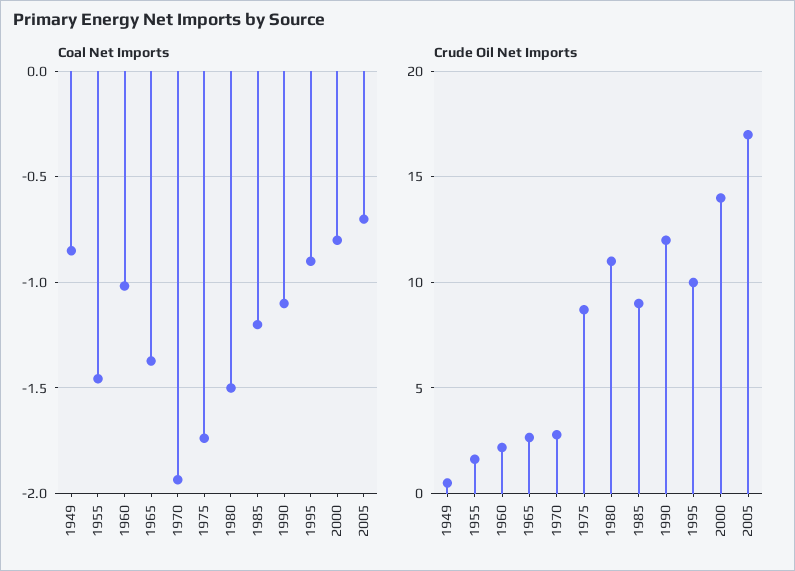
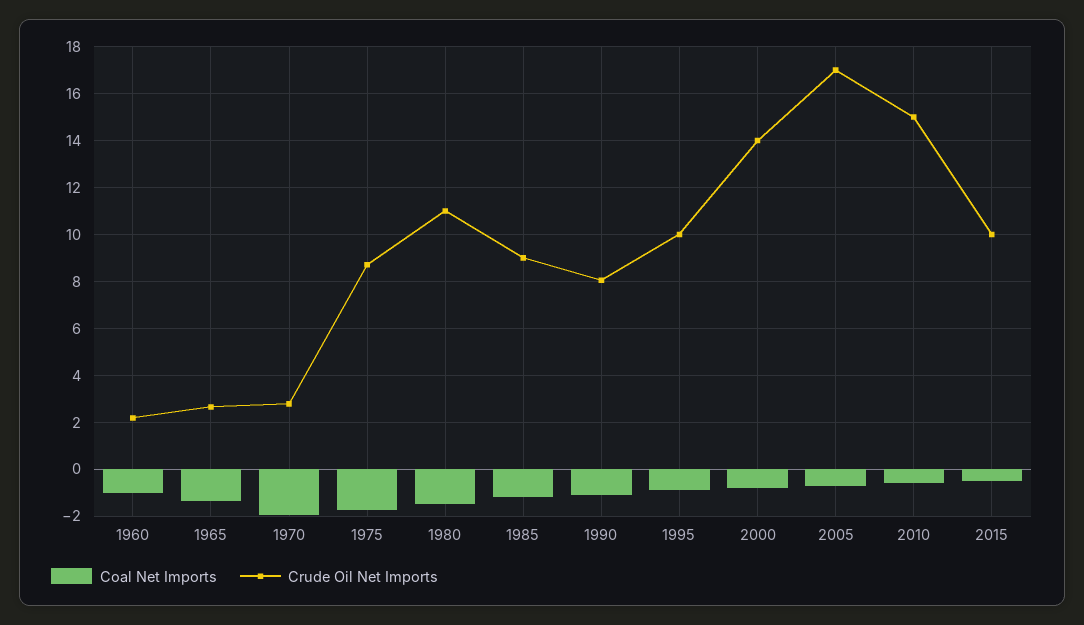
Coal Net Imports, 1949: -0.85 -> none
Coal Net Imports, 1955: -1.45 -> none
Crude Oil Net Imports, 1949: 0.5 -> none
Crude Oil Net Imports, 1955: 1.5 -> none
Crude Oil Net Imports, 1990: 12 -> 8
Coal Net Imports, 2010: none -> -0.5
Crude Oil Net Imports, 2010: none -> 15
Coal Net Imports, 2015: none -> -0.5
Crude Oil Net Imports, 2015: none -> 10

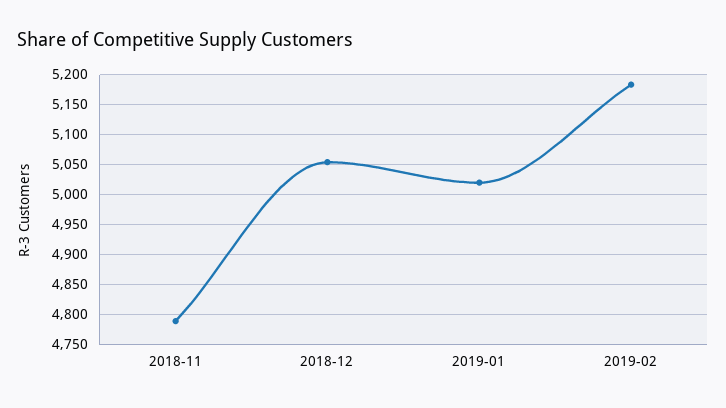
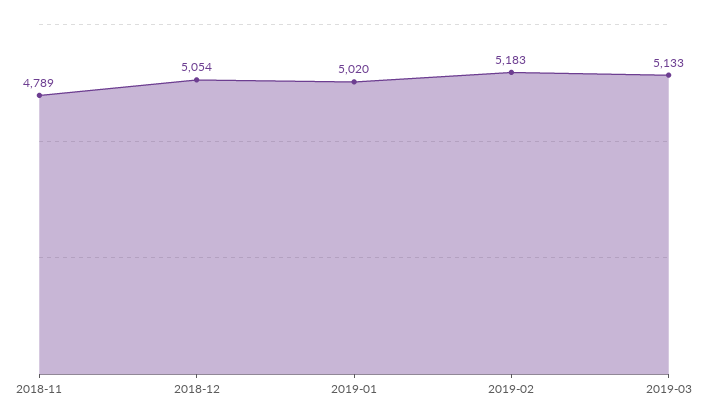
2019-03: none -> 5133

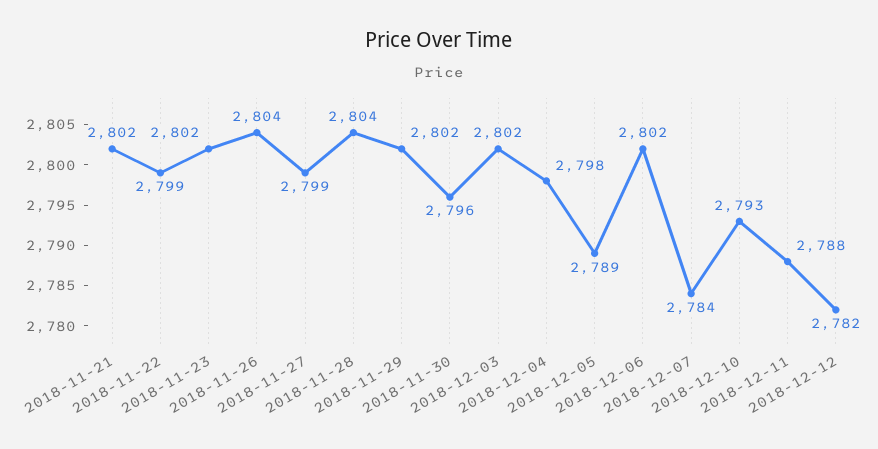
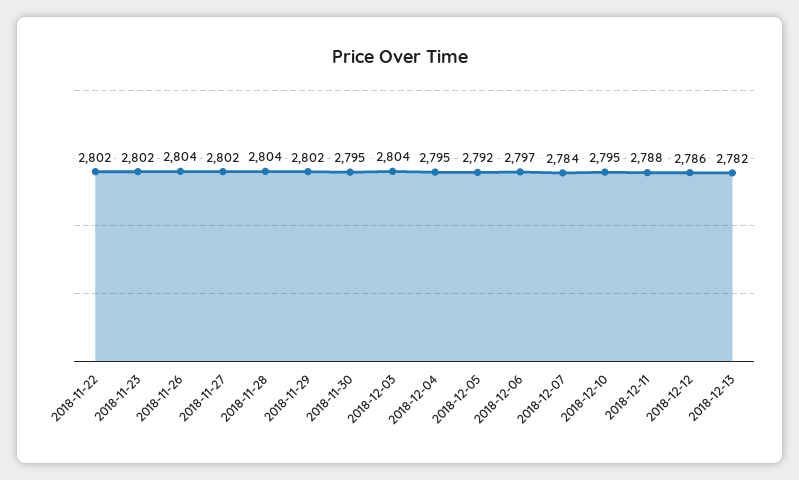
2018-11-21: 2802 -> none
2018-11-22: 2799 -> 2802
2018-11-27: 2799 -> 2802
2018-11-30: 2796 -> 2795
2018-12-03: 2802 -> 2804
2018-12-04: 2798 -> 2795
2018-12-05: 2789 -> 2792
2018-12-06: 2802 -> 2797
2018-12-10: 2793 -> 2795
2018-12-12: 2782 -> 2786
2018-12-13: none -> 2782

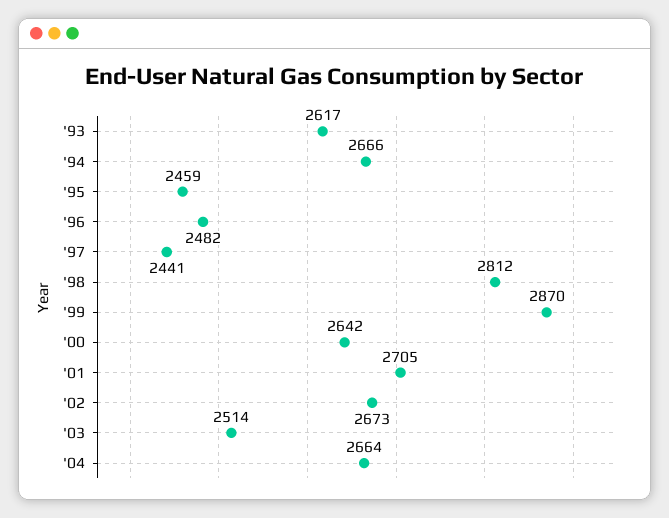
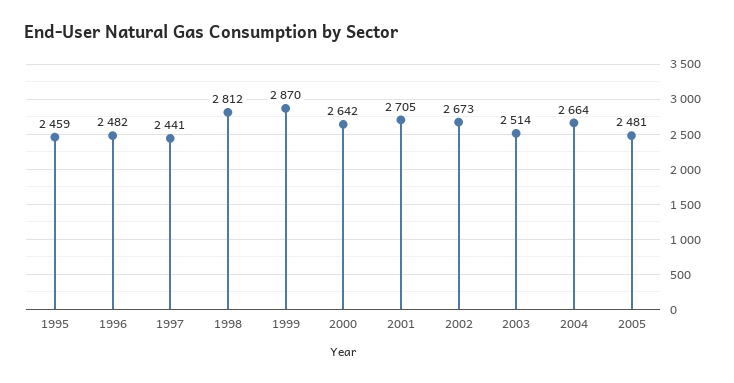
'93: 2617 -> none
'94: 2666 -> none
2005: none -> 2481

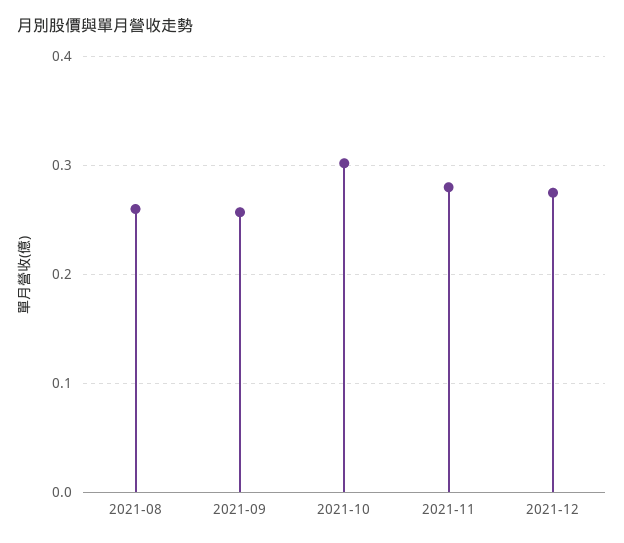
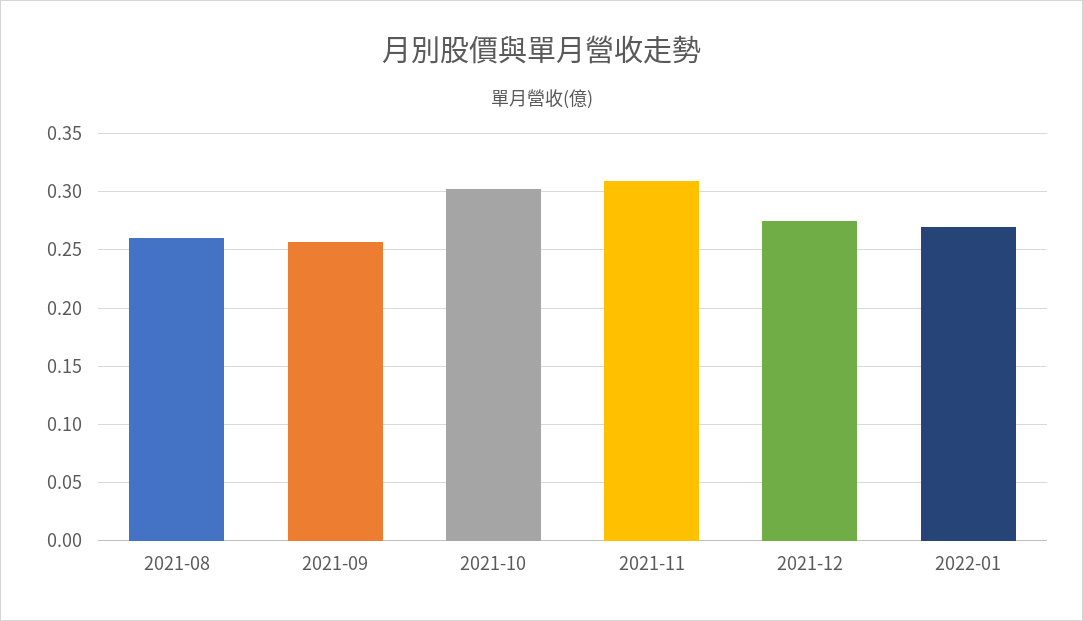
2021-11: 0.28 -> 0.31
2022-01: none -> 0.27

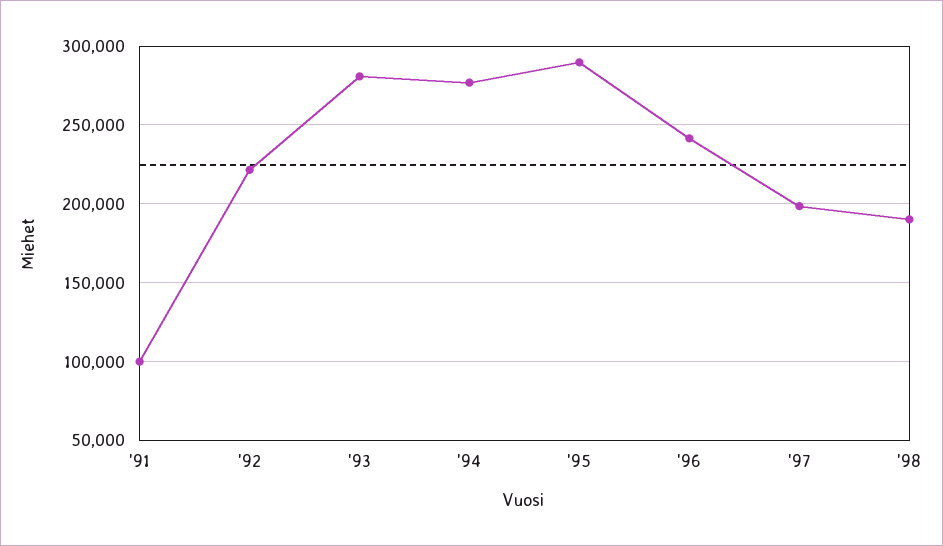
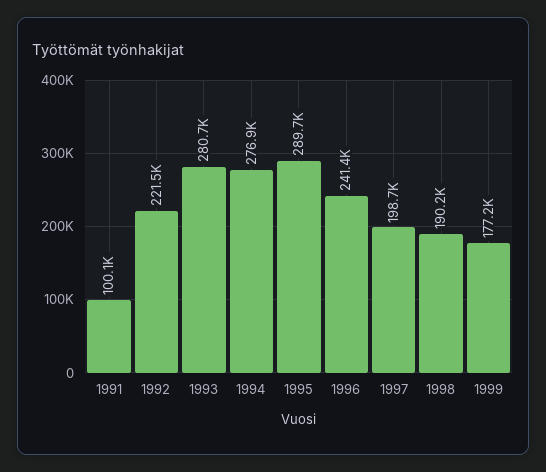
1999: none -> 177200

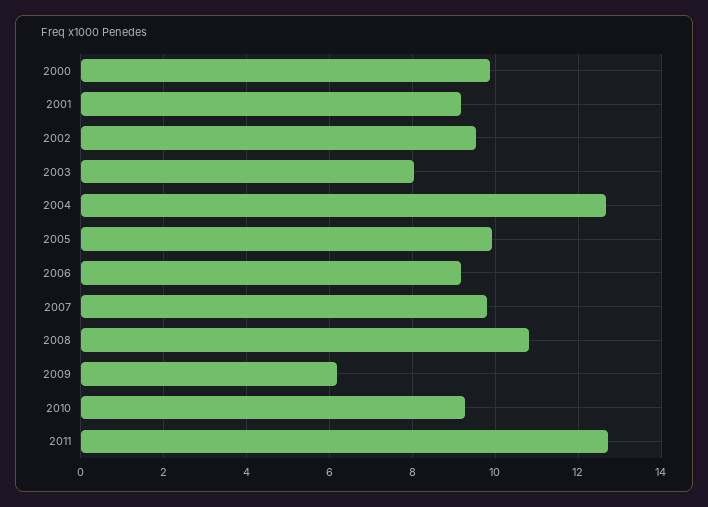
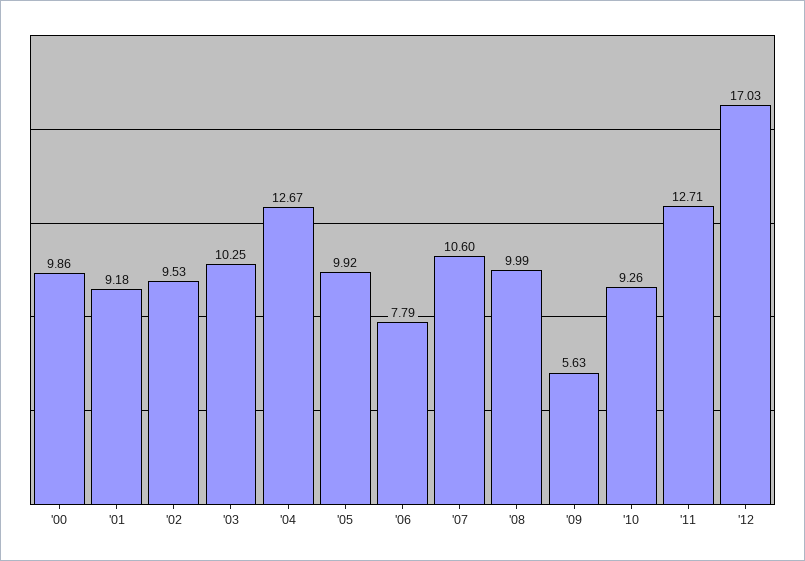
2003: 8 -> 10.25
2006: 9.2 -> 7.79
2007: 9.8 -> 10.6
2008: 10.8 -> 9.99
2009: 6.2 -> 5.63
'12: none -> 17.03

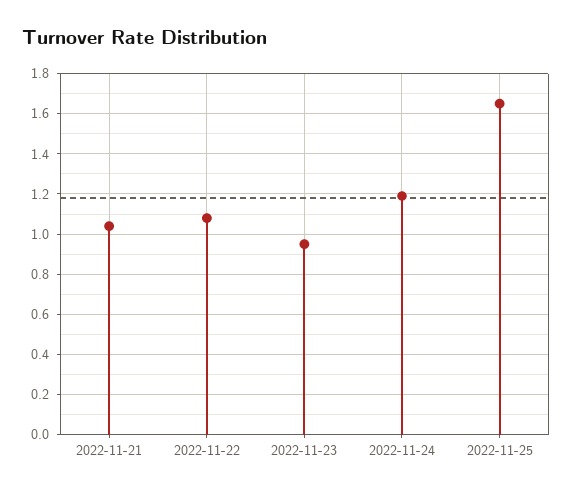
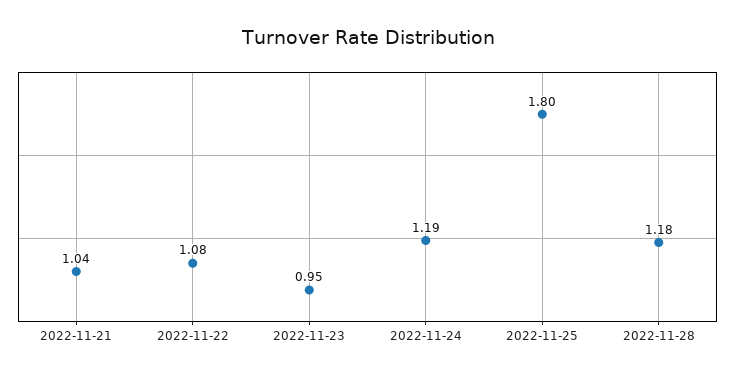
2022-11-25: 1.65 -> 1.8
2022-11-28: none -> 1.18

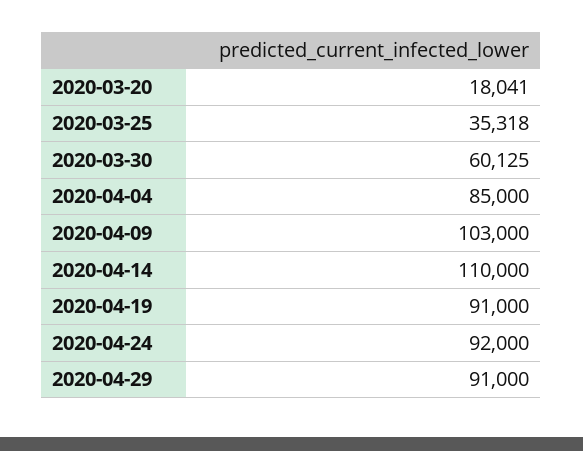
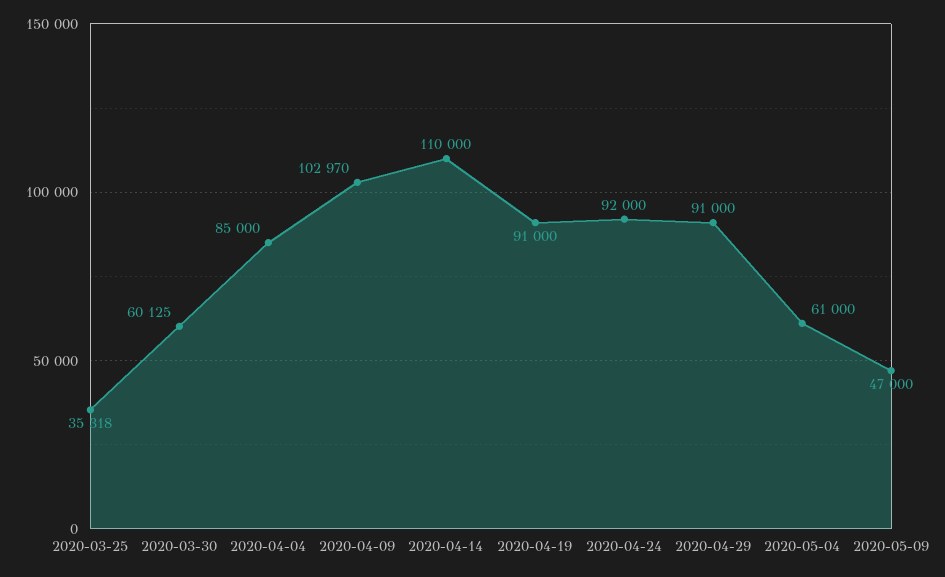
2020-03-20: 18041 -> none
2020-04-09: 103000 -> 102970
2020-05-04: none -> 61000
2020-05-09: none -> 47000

++++

*WORK REQUIRED*: For each line above that includes "Coal", make a copy.

*PROBLEM SOLUTION*:
Coal Net Imports, 1949: -0.85 -> none
Coal Net Imports, 1955: -1.45 -> none
Coal Net Imports, 2010: none -> -0.5
Coal Net Imports, 2015: none -> -0.5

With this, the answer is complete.